Garden City, IA: High Radon Risk — 40/100 (2026)
1 ZIP code · 1 water system · Updated 2026-06-03
Public water compliance in Garden City falls below the IA baseline — elevated violation rates are on record.
How Garden City Compares
Data: EPA SDWIS Last verified: 2026-06-03
Key Facts for Garden City Residents
- Homes built before 1986: 100% — older plumbing may contain lead solder.
- Estimated remediation: $1,200 per household.
- CDC health risk index: 14.44 — above typical levels.
Garden City's Water Providers
Most residential addresses in Garden City, IA are served by a single water utility — the dominant system among the 1 provider tracked in federal data.
Overview
We track water quality and home safety data for 1 ZIP code in Garden City, Iowa (population ~67), covering 1 community water system serving approximately 561 people region-wide.
No EPA violations recorded across any ZIP codes in Garden City — an excellent indicator of water quality.
Home Safety Score
Average Home Safety Score for Garden City: D (40/100)
The score combines three factors:
| Factor | What It Measures |
|---|---|
| Water Quality | EPA violations and compliance history |
| Lead Levels | 90th percentile lead concentration vs EPA action level |
| Radon Risk | EPA radon zone classification |
Water Sources
Garden City water systems draw from: Groundwater.
Lead & Copper
- Lead data: not yet available for Garden City
- 0 ZIP codes exceed the EPA lead action level
Radon Risk
Dominant radon zone: Zone 1 (High Risk)
The EPA recommends testing homes in Zone 1 and Zone 2 areas for radon.
Areas with No Violations
| ZIP Code | Safety Score | System | Population |
|---|---|---|---|
| 50102 | D | RADCLIFFE MUNICIPAL WATER | 561 |
All ZIP Codes in Garden City
- 50102 [D]
Data Sources
- Water quality: EPA Safe Drinking Water Information System (SDWIS)
- Lead/copper: EPA Lead and Copper Rule sampling data
- Radon: EPA Map of Radon Zones
Updated daily.
Garden City Community Health Snapshot
Source: CDC PLACES (County-level estimates). Water contamination can correlate with respiratory and chronic health conditions.
Compared to National Average
Vertical line = national average. ■ Above national · ■ Below national
Garden City Infrastructure Age
With 100% of homes built before 1986, lead solder in plumbing is a potential concern. The EPA banned lead solder in 1986, but many older homes retain original plumbing.
Source: U.S. Census Bureau American Community Survey (ACS).
Housing Age Profile
Garden City's housing stock is predominantly older, with a median build year of 1902 that reflects decades of construction before federal plumbing standards were tightened.

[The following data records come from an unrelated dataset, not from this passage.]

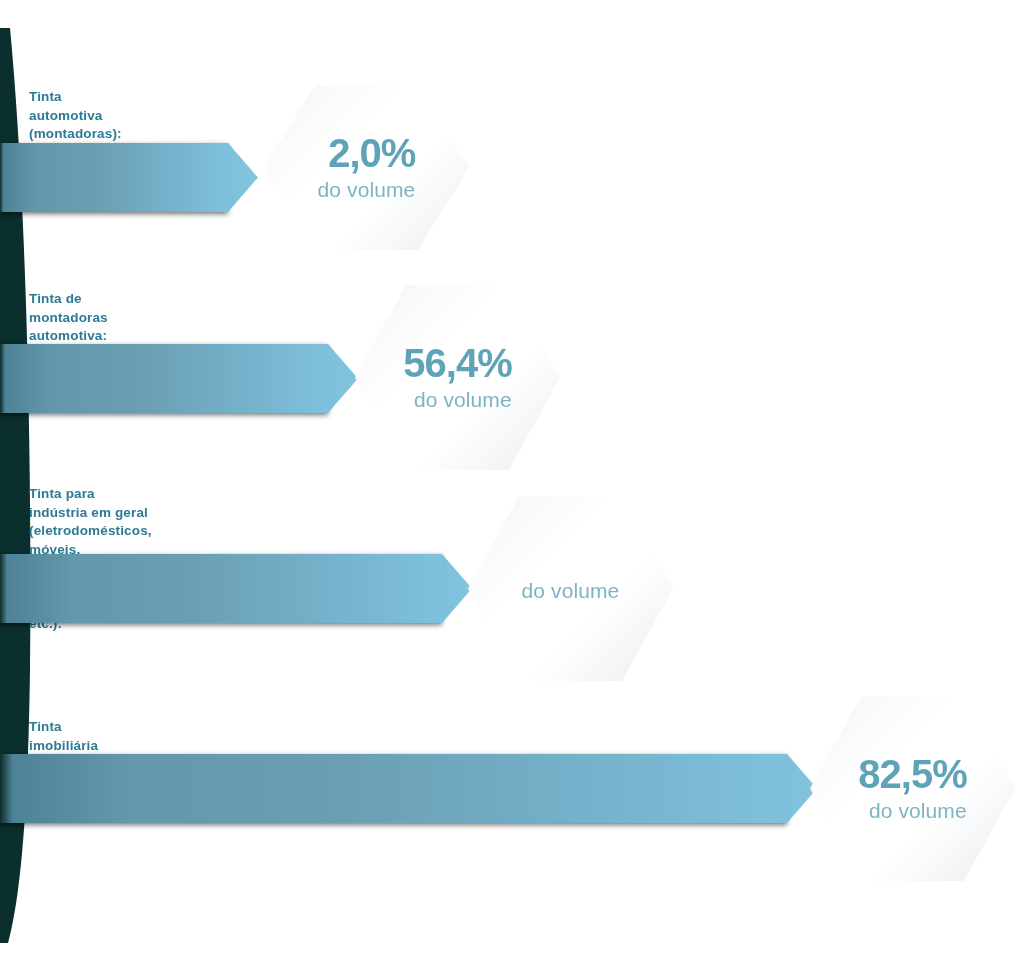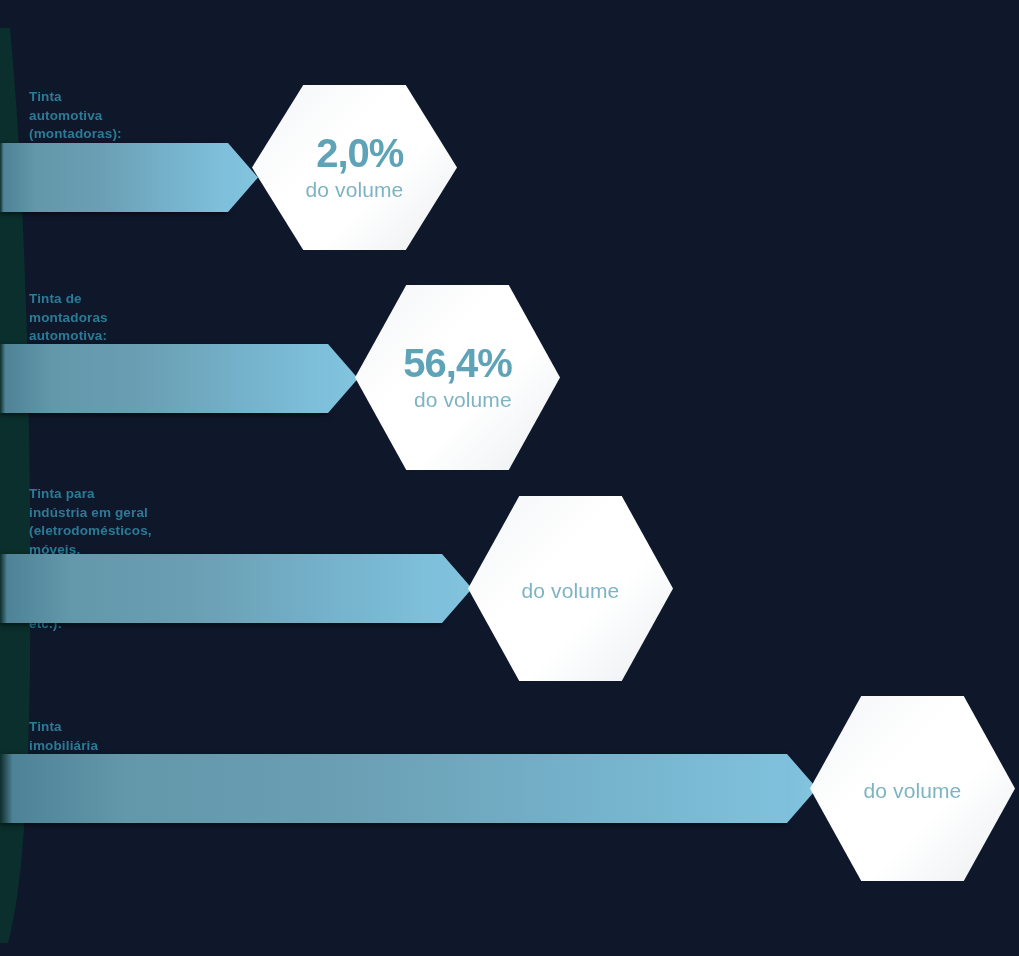"Tinta automotiva" #infographic { background: #0f172a -> #ffffff }
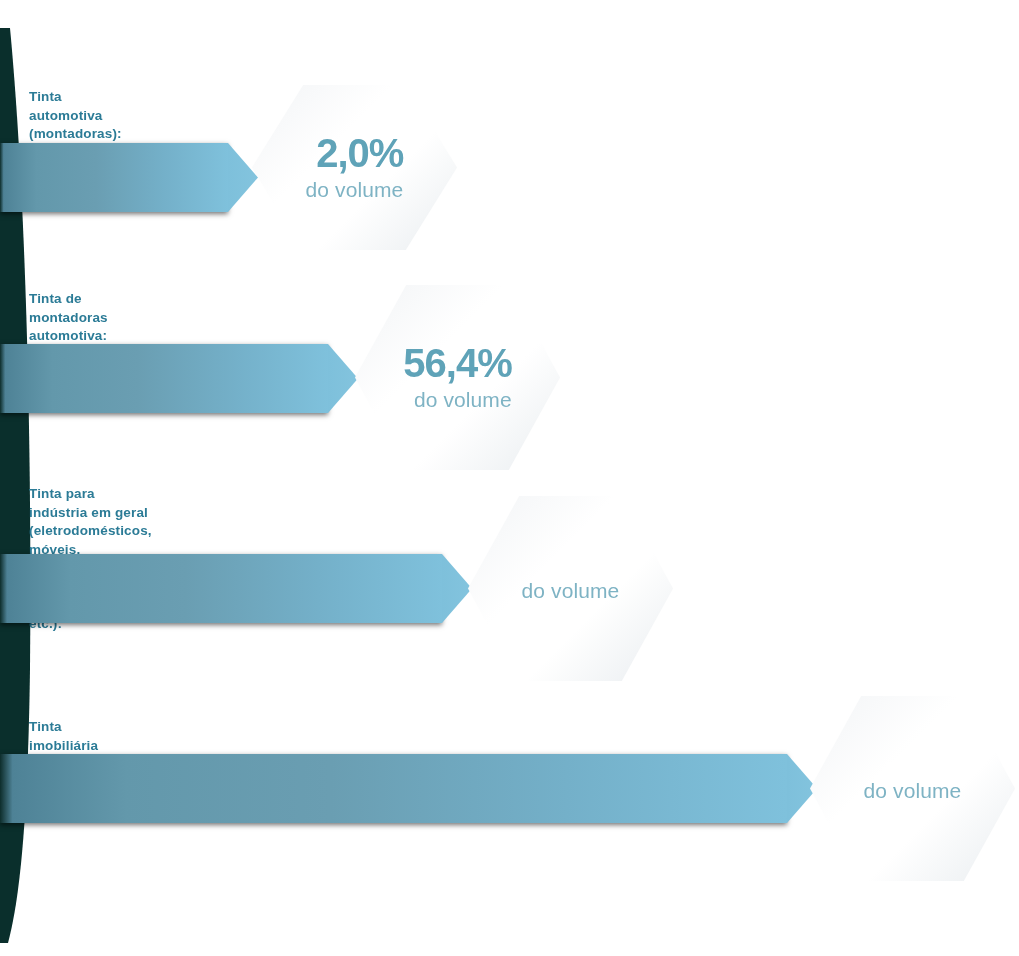"2,0%" div.hex { left: 252px -> 264px }
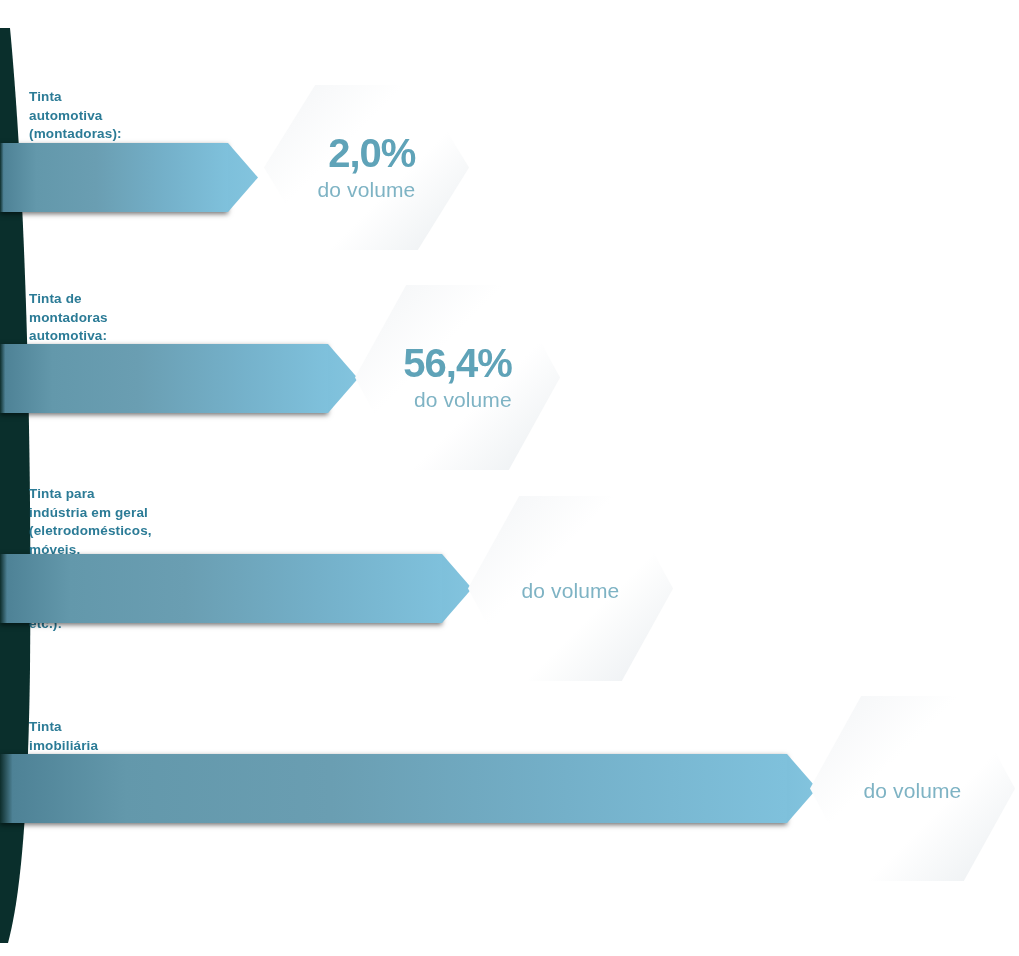"82,5%" div.hex-pct { html: none -> <div>82,5%</div> }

The 1986 ban on lead solder and the pre-1970 era of lead service lines are both relevant benchmarks here — a significant share of the residential inventory predates one or both of those cutoffs, creating an elevated baseline for plumbing-related lead risk that aggregate water quality data may not fully reflect at the household level.
Over half of homes in Garden City were built before 1986, when lead solder was banned. Older plumbing may leach lead into drinking water, especially with corrosive water chemistry.
Source: U.S. Census Bureau ACS B25034.
How Remediation Costs Compare in Garden City
At current valuations, Garden City falls in the moderate remediation-share tier — a level where treating this as a budgeted line item rather than an ad-hoc expense is the practical approach.
Remediation costs are moderate relative to home values in Garden City. The estimated $800–$1,500 range is manageable for most homeowners but still worth budgeting for. Home values are 63% below the Iowa average.
Garden City: Lead Risk & Vulnerable Populations
Why children are most at risk: The CDC states there is no safe level of lead exposure for children. Children under 6 absorb lead more readily than adults, and even low levels can cause developmental delays, learning difficulties, and behavioral problems.
If 100% of the Garden City inventory comes from before the federal ban on lead-bearing solder — and if utility samples sit at or near 0.015 mg/L — the gap between citywide averages and one specific faucet becomes a practical concern rather than a theoretical one. That is why one-home reads exist as a separate measurement. A certified filter through retailer networks addresses confirmed exposure where it appears in a household.
Sources: EPA Lead and Copper Rule, U.S. Census Bureau ACS, CDC childhood lead poisoning prevention guidelines.
What You Can Do in Garden City
- Test your water at home. City-level data shows averages — your tap may differ. NSF-certified test kits cost $20-40 and give results in days.
- Install a certified water filter. An NSF-certified pitcher or under-sink filter removes most common contaminants.
- Check your home's plumbing. With 100% of homes built before 1986, lead solder is a real possibility.
- Review your water system's CCR. Your utility publishes an annual Consumer Confidence Report with detailed test results. Request it or find it online.